Resta saber como o agronegócio reagirá à carne de laboratório. A Associação Brasileira de Criadores (ABC Criadores) não atendeu aos pedidos do Ciência na Rua para fazer um comentário a respeito de como vê a carne cultivada. Os mais recentes dados do Sistema de Estimativas de Emissões e Remoções de Gases de Efeito Estufa (SEEG) indicam que a agropecuária no Brasil ocupa o segundo lugar entre os setores que mais emitem GEE no país, com responsabilidade sobre 27% de todas as emissões de gases de efeito estufa. Em mais detalhes, a atividade pecuarista foi a responsável por mais de 300 milhões de toneladas – cerca de 18% – das 2,16 bilhões de toneladas que o Brasil despejou na atmosfera em 2020.
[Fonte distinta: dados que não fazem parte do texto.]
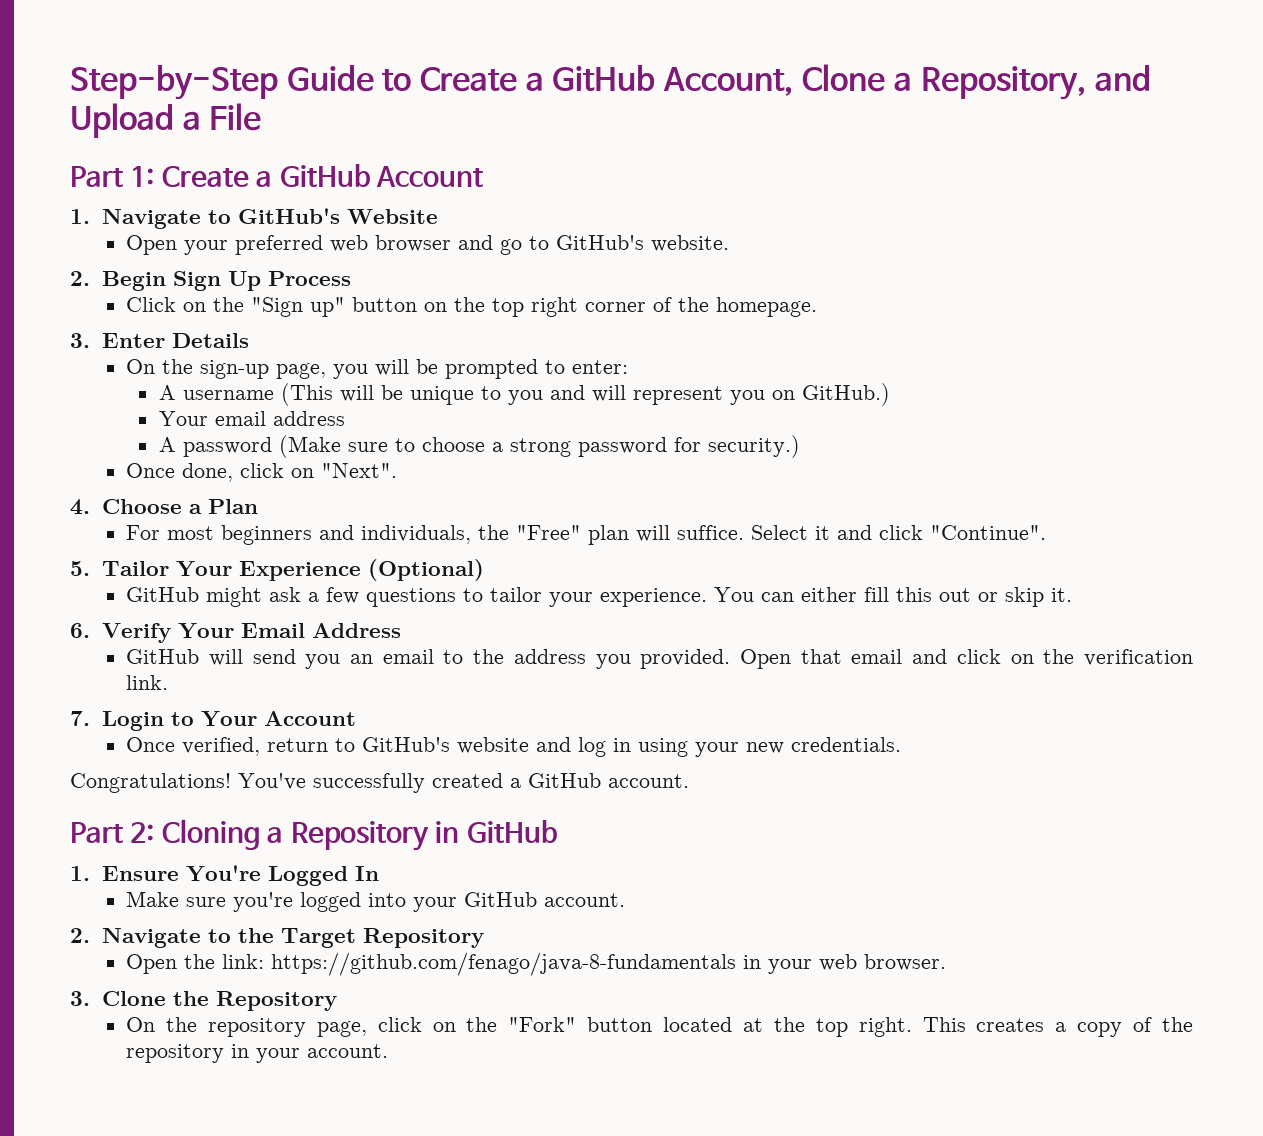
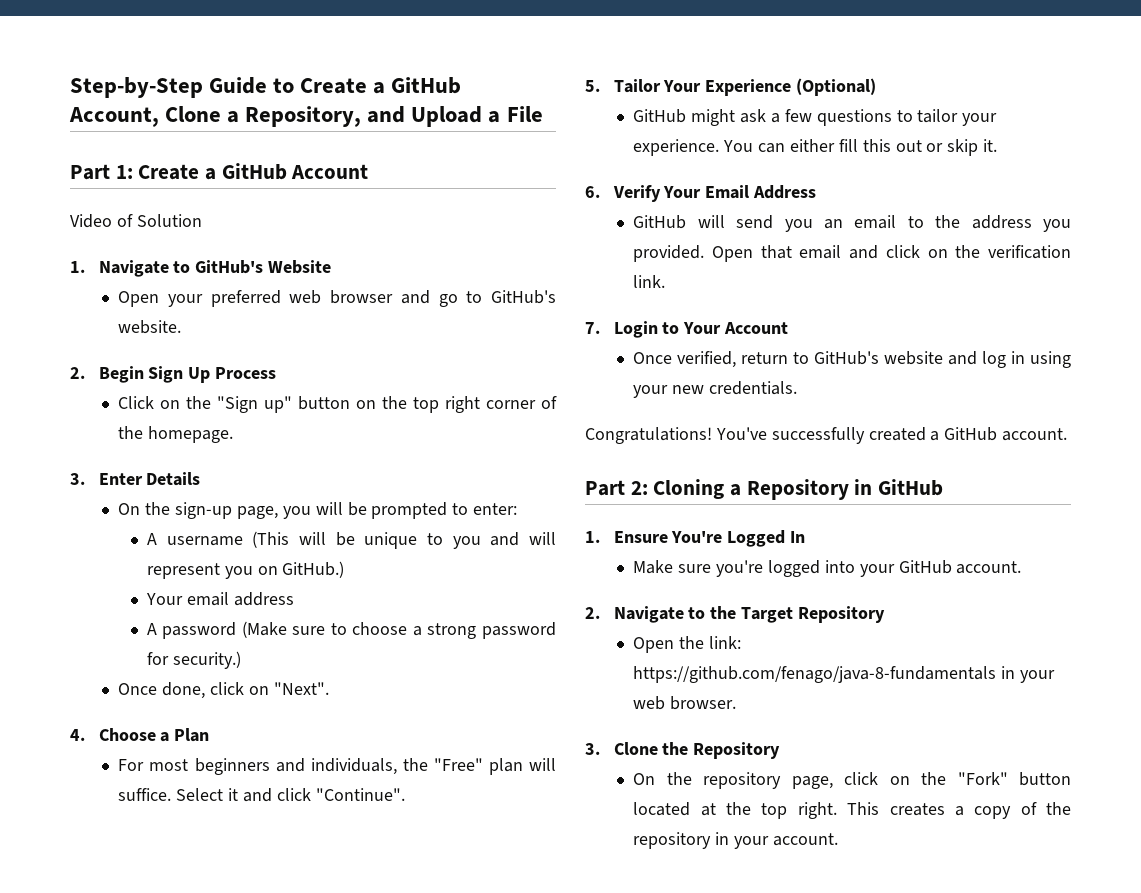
+ Video of Solution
Uma pergunta final importante: você comeria carne produzida num laboratório? Aparentemente, há muita gente disposta a isso. Uma pesquisa realizada em 2017 (Bryant e Barnett, Meat Science, 2018), com consumidores de proteína animal revelou que 65,3% da amostra manifestaram disposição para experimentar carne cultivada em laboratório. Desses, 32,6% revelaram que estariam tranquilos para consumi-la regularmente. 47,7% titubearam e afirmaram preferir substitutos de carne à base de soja.